(Before-and-after change data)

== Segment start ==

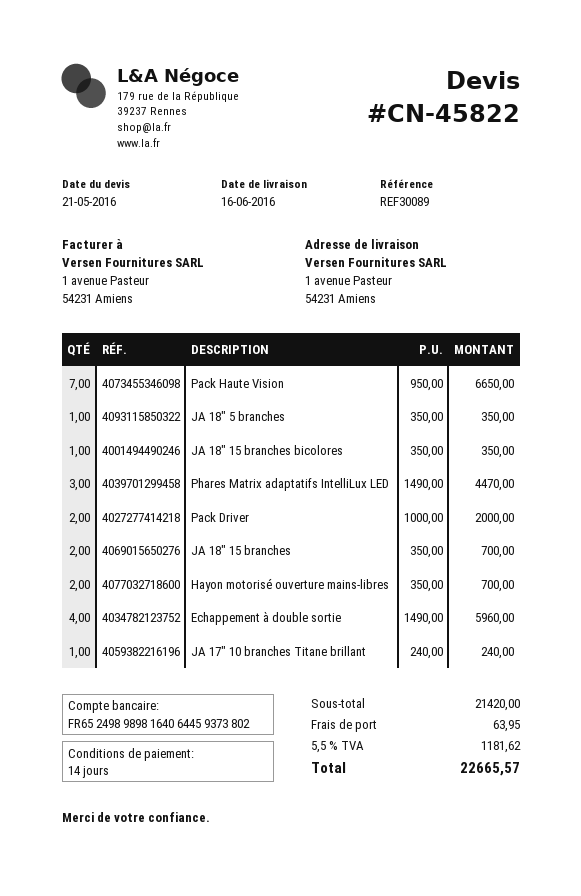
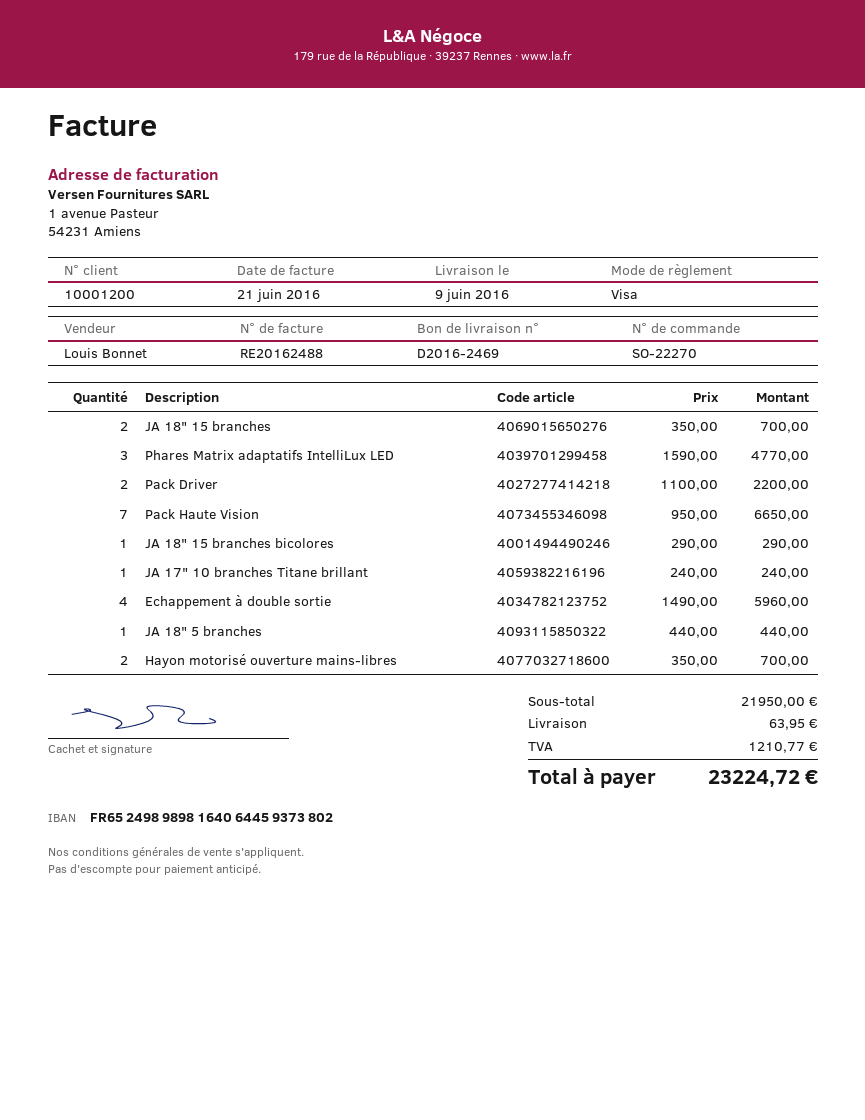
delivery date: 2016-06-16 -> 2016-06-09
JA 18" 5 branches: 1 x 350.00 = 350.00 -> 1 x 440.00 = 440.00
JA 18" 15 branches bicolores: 1 x 350.00 = 350.00 -> 1 x 290.00 = 290.00
Phares Matrix adaptatifs IntelliLux LED: 3 x 1490.00 = 4470.00 -> 3 x 1590.00 = 4770.00
Pack Driver: 2 x 1000.00 = 2000.00 -> 2 x 1100.00 = 2200.00
subtotal: 21420.00 -> 21950.00
tax: 1181.62 -> 1210.77
total: 22665.57 -> 23224.72

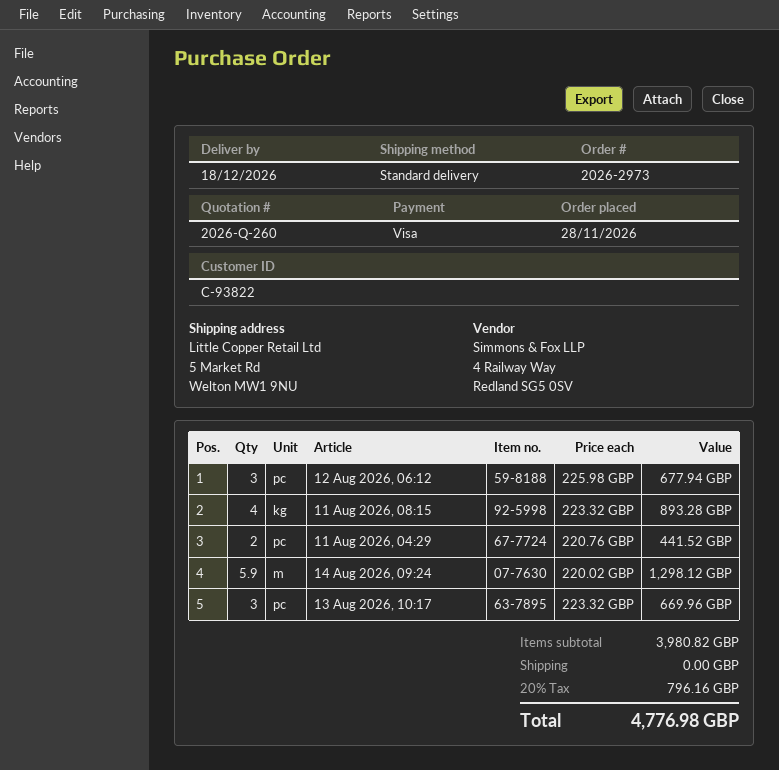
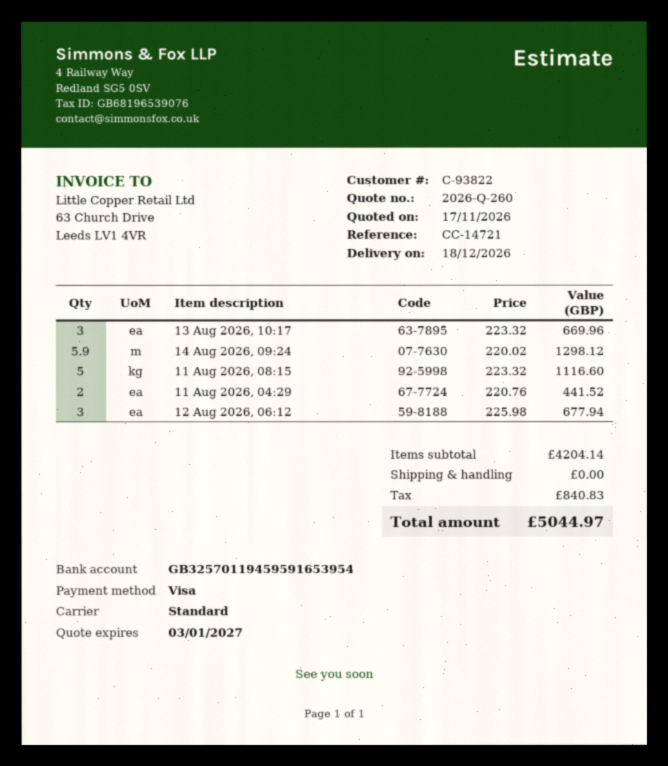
11 Aug 2026, 08:15: 4 x 223.32 = 893.28 -> 5 x 223.32 = 1116.60
subtotal: 3980.82 -> 4204.14
tax: 796.16 -> 840.83
total: 4776.98 -> 5044.97

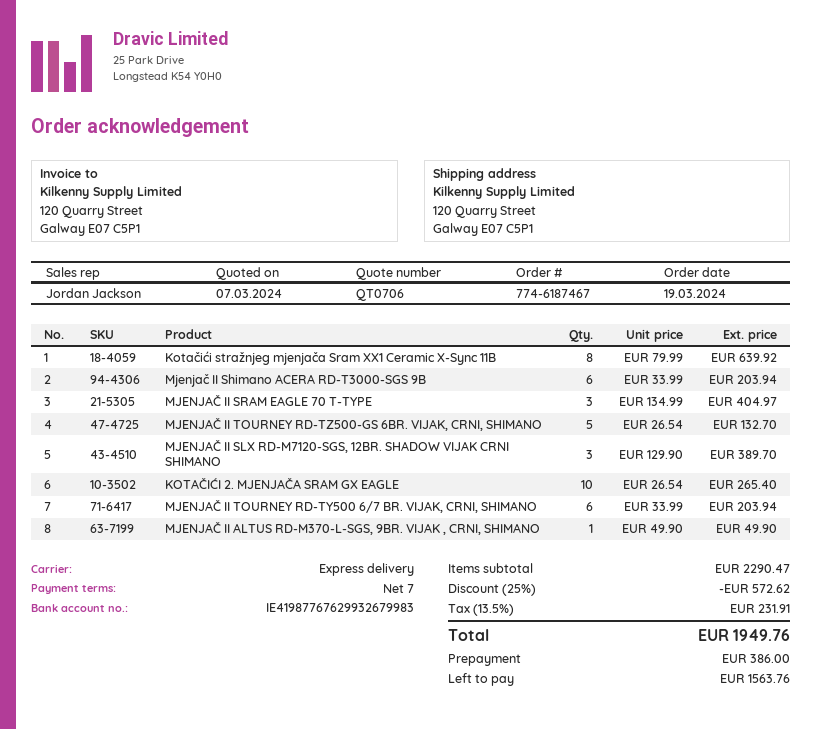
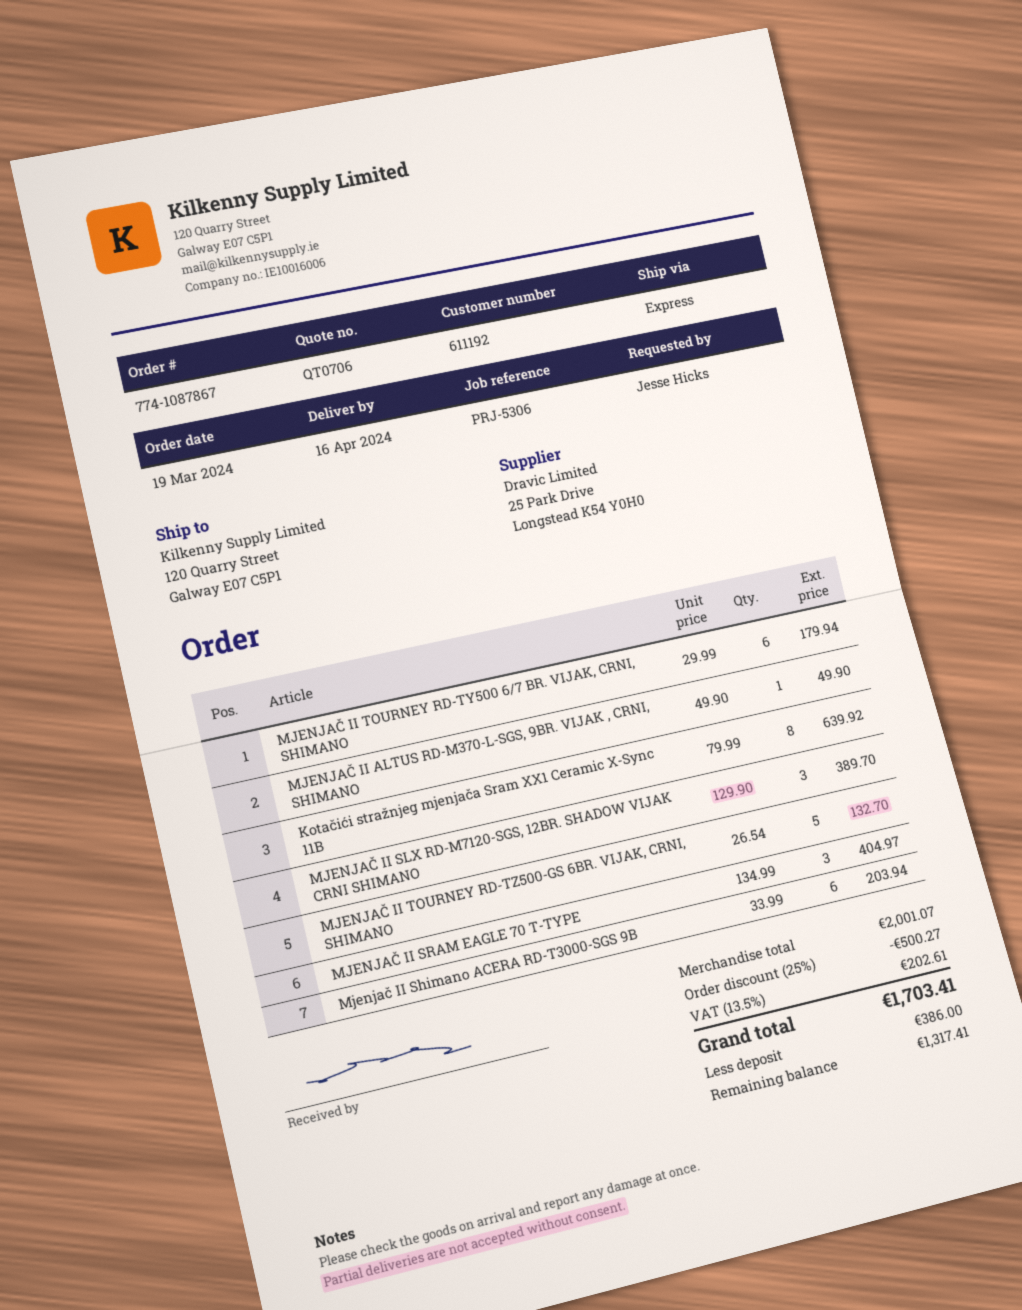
order number: 774-6187467 -> 774-1087867
KOTAČIĆI 2. MJENJAČA SRAM GX EAGLE: 10 x 26.54 = 265.40 -> none
MJENJAČ II TOURNEY RD-TY500 6/7 BR. VIJAK, CRNI, SHIMANO: 6 x 33.99 = 203.94 -> 6 x 29.99 = 179.94
subtotal: 2290.47 -> 2001.07
discount: 25% = 572.62 -> 25% = 500.27
tax: 13.5% = 231.91 -> 13.5% = 202.61
total: 1949.76 -> 1703.41
balance: 1563.76 -> 1317.41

== Segment end ==

◆ **WHAT IS NEEDED**: Strip the images and return the remaining data exactly.

◆ **OUTPUT BELOW**:
delivery date: 2016-06-16 -> 2016-06-09
JA 18" 5 branches: 1 x 350.00 = 350.00 -> 1 x 440.00 = 440.00
JA 18" 15 branches bicolores: 1 x 350.00 = 350.00 -> 1 x 290.00 = 290.00
Phares Matrix adaptatifs IntelliLux LED: 3 x 1490.00 = 4470.00 -> 3 x 1590.00 = 4770.00
Pack Driver: 2 x 1000.00 = 2000.00 -> 2 x 1100.00 = 2200.00
subtotal: 21420.00 -> 21950.00
tax: 1181.62 -> 1210.77
total: 22665.57 -> 23224.72

11 Aug 2026, 08:15: 4 x 223.32 = 893.28 -> 5 x 223.32 = 1116.60
subtotal: 3980.82 -> 4204.14
tax: 796.16 -> 840.83
total: 4776.98 -> 5044.97

order number: 774-6187467 -> 774-1087867
KOTAČIĆI 2. MJENJAČA SRAM GX EAGLE: 10 x 26.54 = 265.40 -> none
MJENJAČ II TOURNEY RD-TY500 6/7 BR. VIJAK, CRNI, SHIMANO: 6 x 33.99 = 203.94 -> 6 x 29.99 = 179.94
subtotal: 2290.47 -> 2001.07
discount: 25% = 572.62 -> 25% = 500.27
tax: 13.5% = 231.91 -> 13.5% = 202.61
total: 1949.76 -> 1703.41
balance: 1563.76 -> 1317.41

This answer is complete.